What would you do drive one of there trucks?? seems thats all they do.


----------



## wvlogger

pinemartin said:


> What would you do drive one of there trucks?? seems thats all they do.



absoulutaly i love driving truck


----------



## pinemartin

???? thought you was a logger. you would give up felling to be a truck driver.


----------



## wvlogger

pinemartin said:


> ???? thought you was a logger. you would give up felling to be a truck driver.



i go were the money is


----------



## DJ4wd

Im a Class A cdl driver who loves to cut wood...so yeah I love that show!


----------



## Woodcutteranon

I think they seem like a bunch of good people. I watch the show but it does seem more like a trucking company that hauls wood instead of a logging company. 

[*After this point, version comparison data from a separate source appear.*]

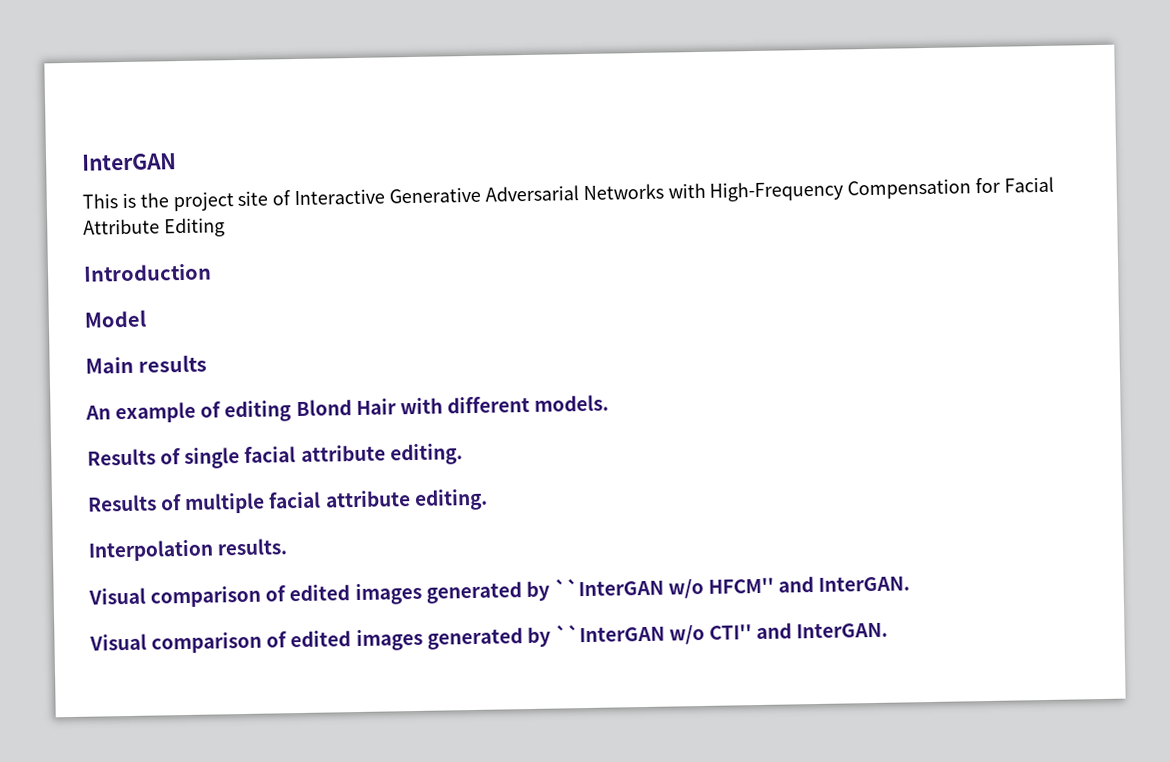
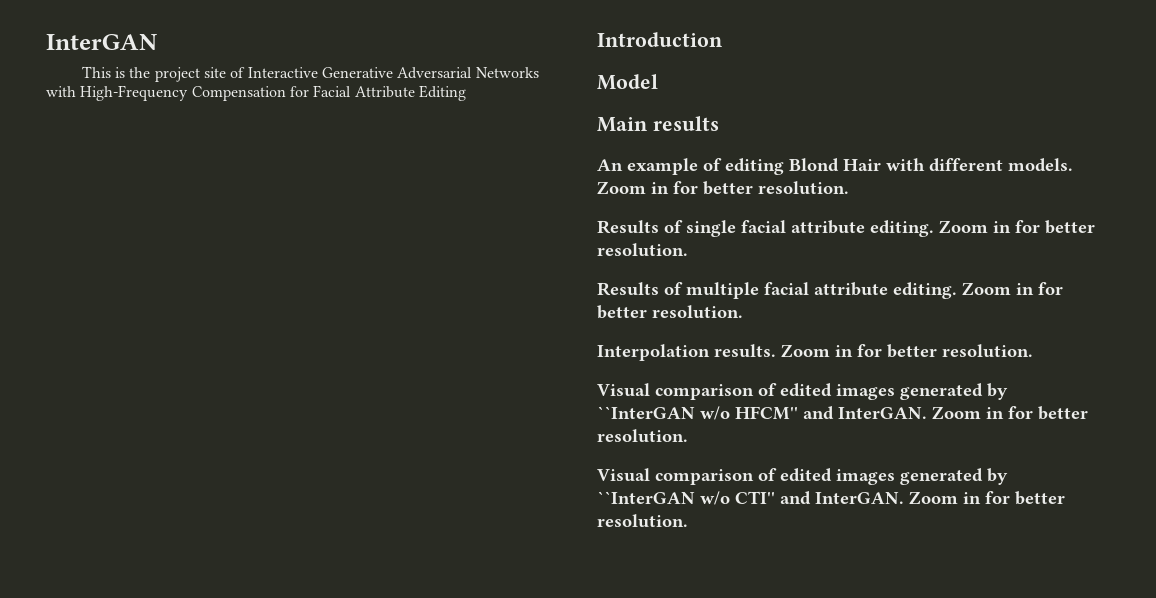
- An example of editing Blond Hair with different models.
+ An example of editing Blond Hair with different models. Zoom in for better resolution.
- Results of single facial attribute editing.
+ Results of single facial attribute editing. Zoom in for better resolution.
- Results of multiple facial attribute editing.
- Interpolation results.
+ Results of multiple facial attribute editing. Zoom in for better resolution.
+ Interpolation results. Zoom in for better resolution.
- Visual comparison of edited images generated by ``InterGAN w/o HFCM'' and InterGAN.
+ Visual comparison of edited images generated by ``InterGAN w/o HFCM'' and InterGAN. Zoom in for better resolution.
- Visual comparison of edited images generated by ``InterGAN w/o CTI'' and InterGAN.
+ Visual comparison of edited images generated by ``InterGAN w/o CTI'' and InterGAN. Zoom in for better resolution.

My critique would be the same as on AxMen...NEED MORE CHAINSAWS!!:greenchainsaw:


----------



## chevytaHOE5674

Like Ax Men it is a lot of over hyped drama. OMG theres a muddy road, OMG the road is bumpy, OMG its 5am and we are working, OMG we drive for 12 days without sleep BS....

Everything they do is so dangerous and can kill you at any second. They make it sound like nobody survives logging.


----------



## biggenius29

I like that show the best out of all of them. Friends of mine were in Lewisville last weekend for the truck show and they ran into Eldin, they said he was the nicest guy. He was a down to earth guy that had all the time in the world to talk. 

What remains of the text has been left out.